Articles
/
System Design

From Paper Form to FHIR: The AI Journey Behind Converting PDFs into FHIR Questionnaires

Olim Saidov
May 8, 2025
10 min

Introduction: The Enduring Challenge of Medical Documentation

Even with today's advanced medical technology, many healthcare facilities still rely heavily on paper forms for patient information. This ongoing use of paper causes significant challenges. It creates delays between collecting information and getting it into digital systems, leads to mistakes when staff manually type in data, and generally slows down the pace of patient care. Critically, all this paperwork takes up clinicians' valuable time that should be spent with patients, contributing to burnout and affecting the quality of care.

Because of these drawbacks, healthcare is slowly moving toward paperless methods. Electronic forms or online medical forms are the clear solution. They offer a modern, efficient way to handle patient data, addressing long-standing issues related to accuracy, storage, security, and easy accessibility to vital information. 

Solving this ongoing paper problem requires practical, real-world solutions to help healthcare go digital. While Aidbox Forms has long provided tools for creating and managing digital forms, the challenge of converting vast archives of existing paper or PDF-based forms remained a significant hurdle for many organizations. 

‍

Introducing the AI Toolkit: Enhancing Aidbox Forms for PDF-to-FHIR Conversion

To address the challenge of digitizing legacy medical forms, the Aidbox Forms team developed a new AI-powered feature. This AI engine is our dedicated solution for converting legacy medical form PDFs into digital forms based on interoperable FHIR Structured Data Capture (SDC) Questionnaires.

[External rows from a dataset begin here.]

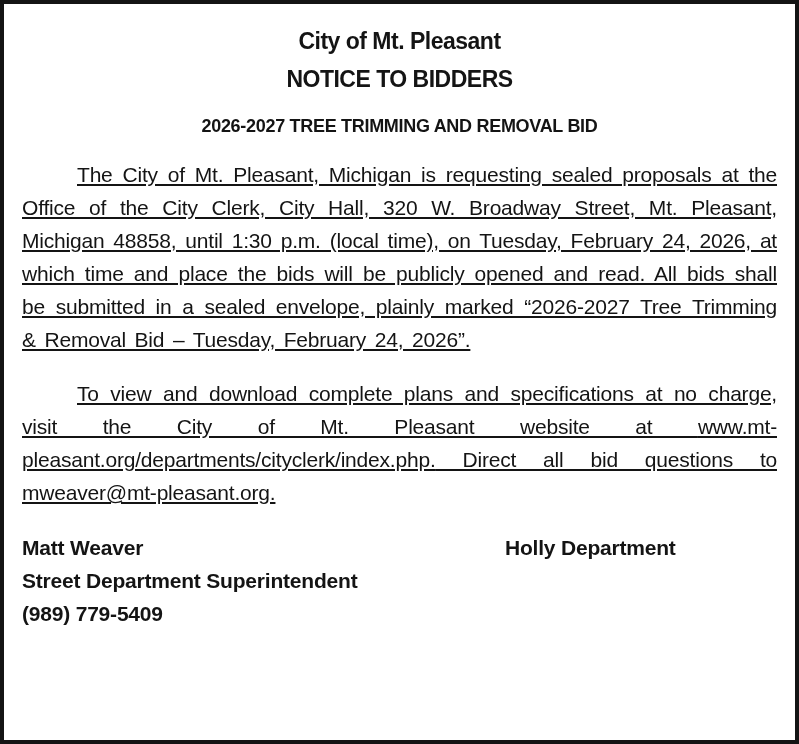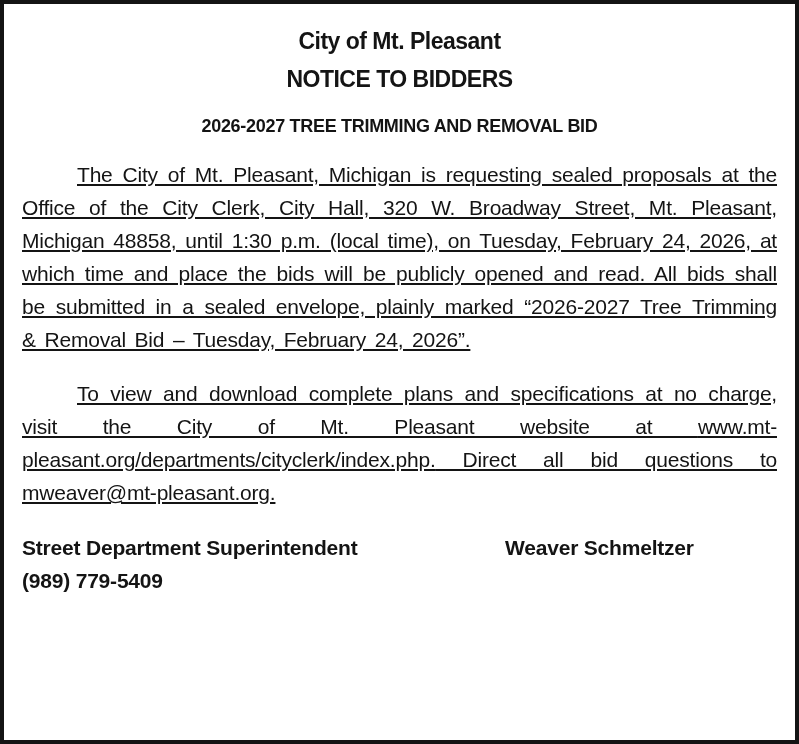--- a/index.html
+++ b/index.html
@@ -89,6 +89,7 @@
 
   <div class="signatures">
     <div class="sig-col-left">
+      <div class="sig-line">Matt Weaver</div>
       <div class="sig-line">Street Department Superintendent</div>
       <div class="sig-line">(989) 779-5409</div>
     </div>

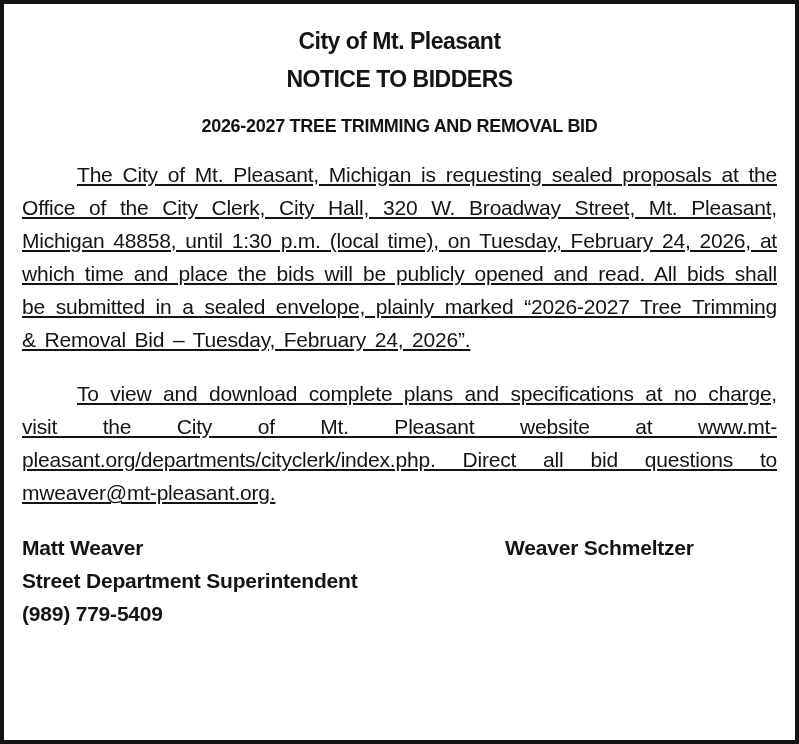--- a/index.html
+++ b/index.html
@@ -94,7 +94,7 @@
       <div class="sig-line">(989) 779-5409</div>
     </div>
     <div class="sig-col-right">
-      <div class="sig-line">Weaver Schmeltzer</div>
+      <div class="sig-line">Holly Department</div>
     </div>
   </div>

The core function of this new AI engine is to analyze diverse medical form PDFs and automatically generate the corresponding FHIR SDC resources. It integrates several AI technologies into a multi-stage workflow specifically for this conversion task:

  1. Input Analysis: The engine ingests user-uploaded PDFs, differentiating between digitally native formats and scanned paper documents to tailor the processing.
  2. Layout and Content Extraction: Advanced Optical Character Recognition (OCR) analyzes the visual structure and extracts text, identifies potential fields, and labels essential for understanding the form's layout.
  3. Intelligent Structuring: Machine learning models interpret this extracted information, classifying elements into field types (text inputs, checkboxes, etc.) and mapping the visual layout to a preliminary logical form structure.
  4. Semantic Interpretation and FHIR Generation: Large Language Models (LLMs) then process this structured data, understanding the form's instructions, logic (including conditional paths), and leveraging embedded knowledge of healthcare standards to generate the FHIR SDC Questionnaire in JSON format.
  5. Verification Support: Recognizing the importance of clinical accuracy, the engine outputs the draft FHIR Questionnaire alongside tools that facilitate essential human review, using AI to highlight areas likely requiring attention.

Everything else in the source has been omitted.